● Work order
Though the entries hold pictures, only their text should be duplicated, exactly and in full.

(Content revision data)
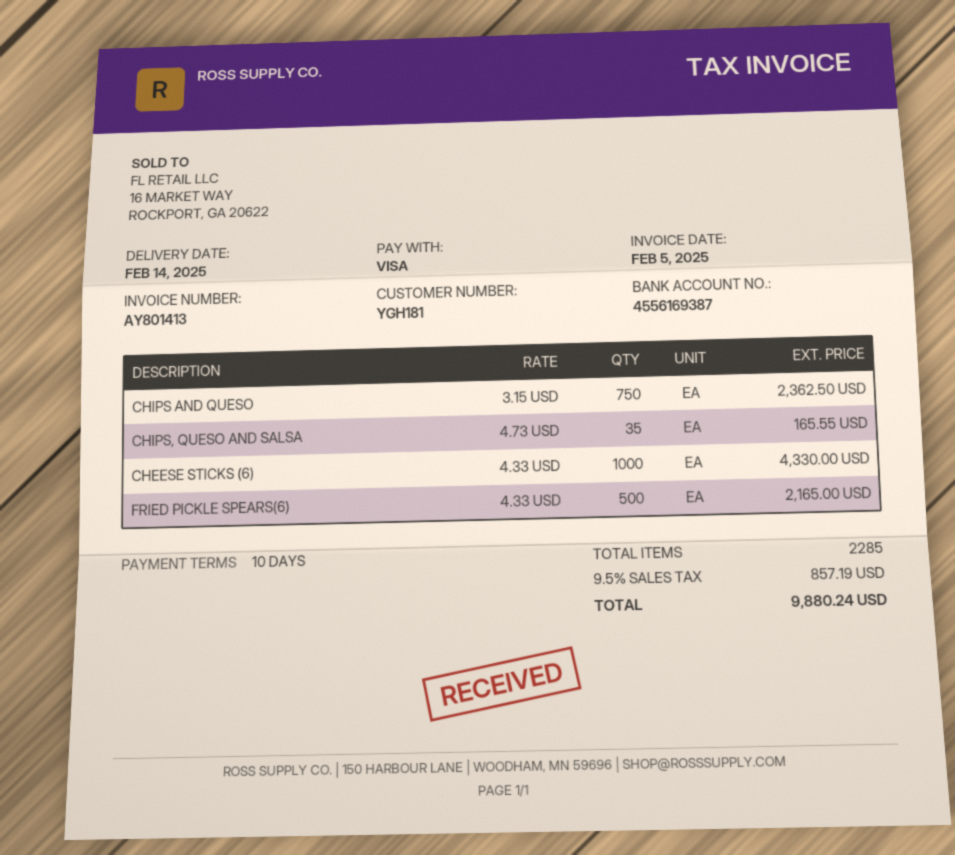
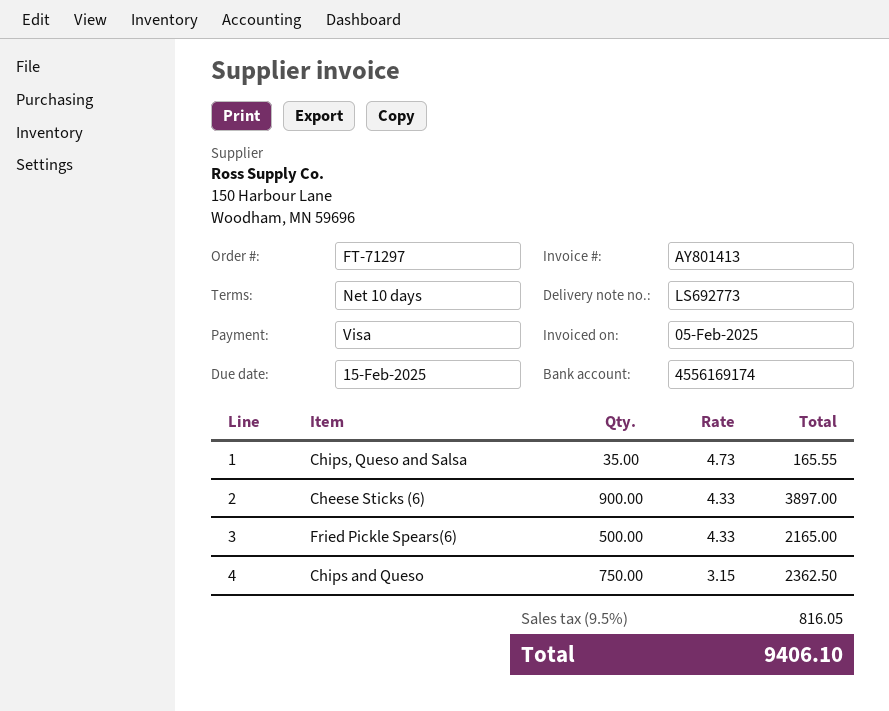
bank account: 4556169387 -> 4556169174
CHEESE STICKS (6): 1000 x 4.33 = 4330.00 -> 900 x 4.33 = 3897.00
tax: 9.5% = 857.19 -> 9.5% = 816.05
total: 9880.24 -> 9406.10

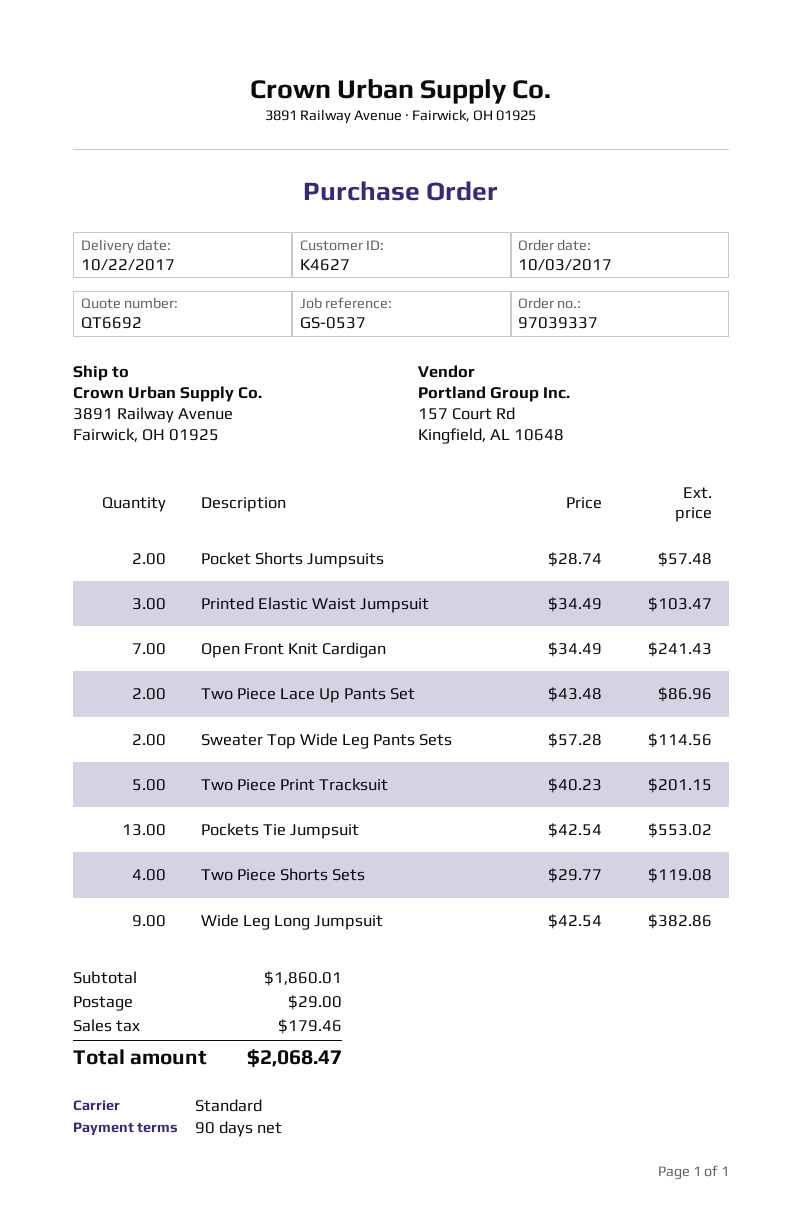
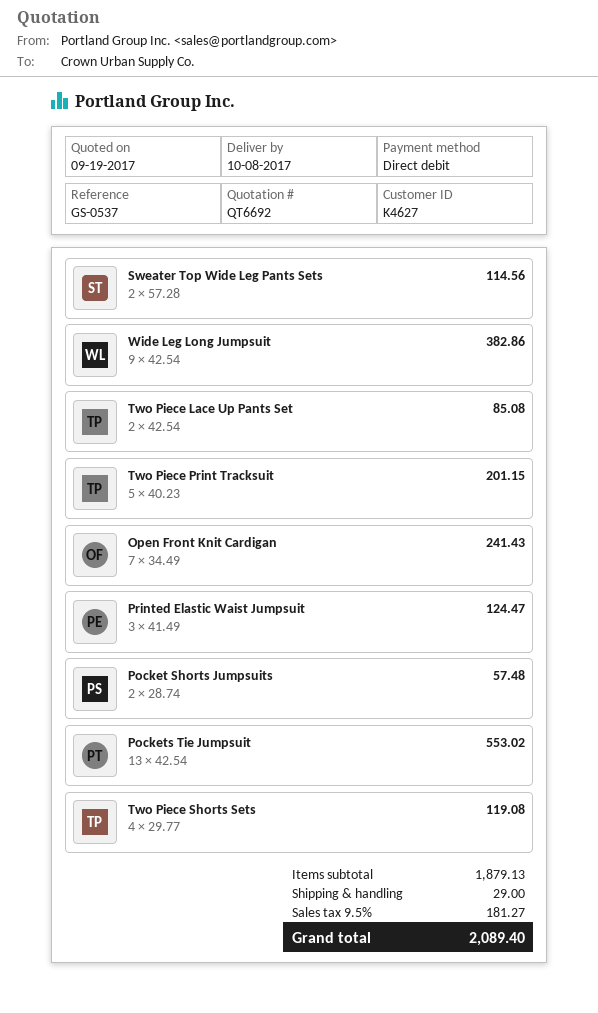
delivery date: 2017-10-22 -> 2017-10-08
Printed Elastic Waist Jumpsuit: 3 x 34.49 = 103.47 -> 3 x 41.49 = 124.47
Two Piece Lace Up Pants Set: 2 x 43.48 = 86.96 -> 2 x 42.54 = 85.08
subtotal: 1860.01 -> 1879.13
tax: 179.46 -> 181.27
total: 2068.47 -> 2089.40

● Output for this task
bank account: 4556169387 -> 4556169174
CHEESE STICKS (6): 1000 x 4.33 = 4330.00 -> 900 x 4.33 = 3897.00
tax: 9.5% = 857.19 -> 9.5% = 816.05
total: 9880.24 -> 9406.10

delivery date: 2017-10-22 -> 2017-10-08
Printed Elastic Waist Jumpsuit: 3 x 34.49 = 103.47 -> 3 x 41.49 = 124.47
Two Piece Lace Up Pants Set: 2 x 43.48 = 86.96 -> 2 x 42.54 = 85.08
subtotal: 1860.01 -> 1879.13
tax: 179.46 -> 181.27
total: 2068.47 -> 2089.40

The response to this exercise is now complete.